TASK DESCRIPTION:
In the material below, find the line containing "color: #fef9c3 ->" and the line containing "color: #3b82f6 ->", then reproduce exactly both of them and every line between, and nothing else.

++++ MATERIAL SHOWN ++++

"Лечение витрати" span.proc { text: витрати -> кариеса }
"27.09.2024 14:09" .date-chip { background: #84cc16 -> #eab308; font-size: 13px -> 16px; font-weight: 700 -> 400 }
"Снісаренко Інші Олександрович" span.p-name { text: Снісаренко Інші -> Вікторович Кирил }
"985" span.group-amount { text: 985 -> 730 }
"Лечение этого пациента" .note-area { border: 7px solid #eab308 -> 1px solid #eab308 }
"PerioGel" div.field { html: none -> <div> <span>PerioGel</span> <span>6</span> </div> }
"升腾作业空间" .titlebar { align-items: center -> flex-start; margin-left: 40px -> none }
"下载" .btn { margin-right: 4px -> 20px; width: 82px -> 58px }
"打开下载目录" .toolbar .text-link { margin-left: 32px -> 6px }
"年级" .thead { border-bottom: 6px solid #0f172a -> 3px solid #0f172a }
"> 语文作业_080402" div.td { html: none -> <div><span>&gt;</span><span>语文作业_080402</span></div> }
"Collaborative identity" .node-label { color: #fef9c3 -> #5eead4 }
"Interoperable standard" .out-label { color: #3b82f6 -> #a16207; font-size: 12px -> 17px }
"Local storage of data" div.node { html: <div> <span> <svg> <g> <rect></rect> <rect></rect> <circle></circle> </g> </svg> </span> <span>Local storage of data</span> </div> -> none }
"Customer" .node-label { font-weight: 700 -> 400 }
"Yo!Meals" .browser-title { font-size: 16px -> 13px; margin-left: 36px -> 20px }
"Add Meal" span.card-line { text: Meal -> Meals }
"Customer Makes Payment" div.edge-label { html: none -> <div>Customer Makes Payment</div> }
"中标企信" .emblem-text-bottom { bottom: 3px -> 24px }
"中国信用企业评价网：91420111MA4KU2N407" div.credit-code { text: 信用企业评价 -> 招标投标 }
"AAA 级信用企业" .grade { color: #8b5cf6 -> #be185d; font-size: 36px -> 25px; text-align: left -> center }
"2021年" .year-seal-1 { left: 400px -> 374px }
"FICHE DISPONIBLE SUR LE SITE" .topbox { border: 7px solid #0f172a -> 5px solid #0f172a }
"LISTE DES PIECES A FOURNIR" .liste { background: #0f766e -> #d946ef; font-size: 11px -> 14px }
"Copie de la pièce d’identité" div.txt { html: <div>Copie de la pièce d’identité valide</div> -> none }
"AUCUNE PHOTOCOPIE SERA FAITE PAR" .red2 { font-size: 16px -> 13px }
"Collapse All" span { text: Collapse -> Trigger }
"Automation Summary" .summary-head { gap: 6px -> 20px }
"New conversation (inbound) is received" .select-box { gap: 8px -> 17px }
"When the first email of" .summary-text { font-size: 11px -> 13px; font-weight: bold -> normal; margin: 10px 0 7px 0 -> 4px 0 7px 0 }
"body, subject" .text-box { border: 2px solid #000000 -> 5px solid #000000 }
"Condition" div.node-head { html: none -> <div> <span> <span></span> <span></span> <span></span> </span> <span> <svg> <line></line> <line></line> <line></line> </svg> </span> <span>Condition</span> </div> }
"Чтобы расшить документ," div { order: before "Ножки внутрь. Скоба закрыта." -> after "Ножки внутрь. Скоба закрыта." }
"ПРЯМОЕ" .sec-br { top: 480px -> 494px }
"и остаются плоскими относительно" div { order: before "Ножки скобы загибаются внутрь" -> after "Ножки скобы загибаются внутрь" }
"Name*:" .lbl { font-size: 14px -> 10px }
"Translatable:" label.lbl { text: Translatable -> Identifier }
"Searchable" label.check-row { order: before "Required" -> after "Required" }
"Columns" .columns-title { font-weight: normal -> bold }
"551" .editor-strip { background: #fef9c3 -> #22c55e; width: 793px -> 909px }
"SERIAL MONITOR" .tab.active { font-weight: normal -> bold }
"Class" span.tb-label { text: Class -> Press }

++++

RESPONSE TO THE TASK:
"Collaborative identity" .node-label { color: #fef9c3 -> #5eead4 }
"Interoperable standard" .out-label { color: #3b82f6 -> #a16207; font-size: 12px -> 17px }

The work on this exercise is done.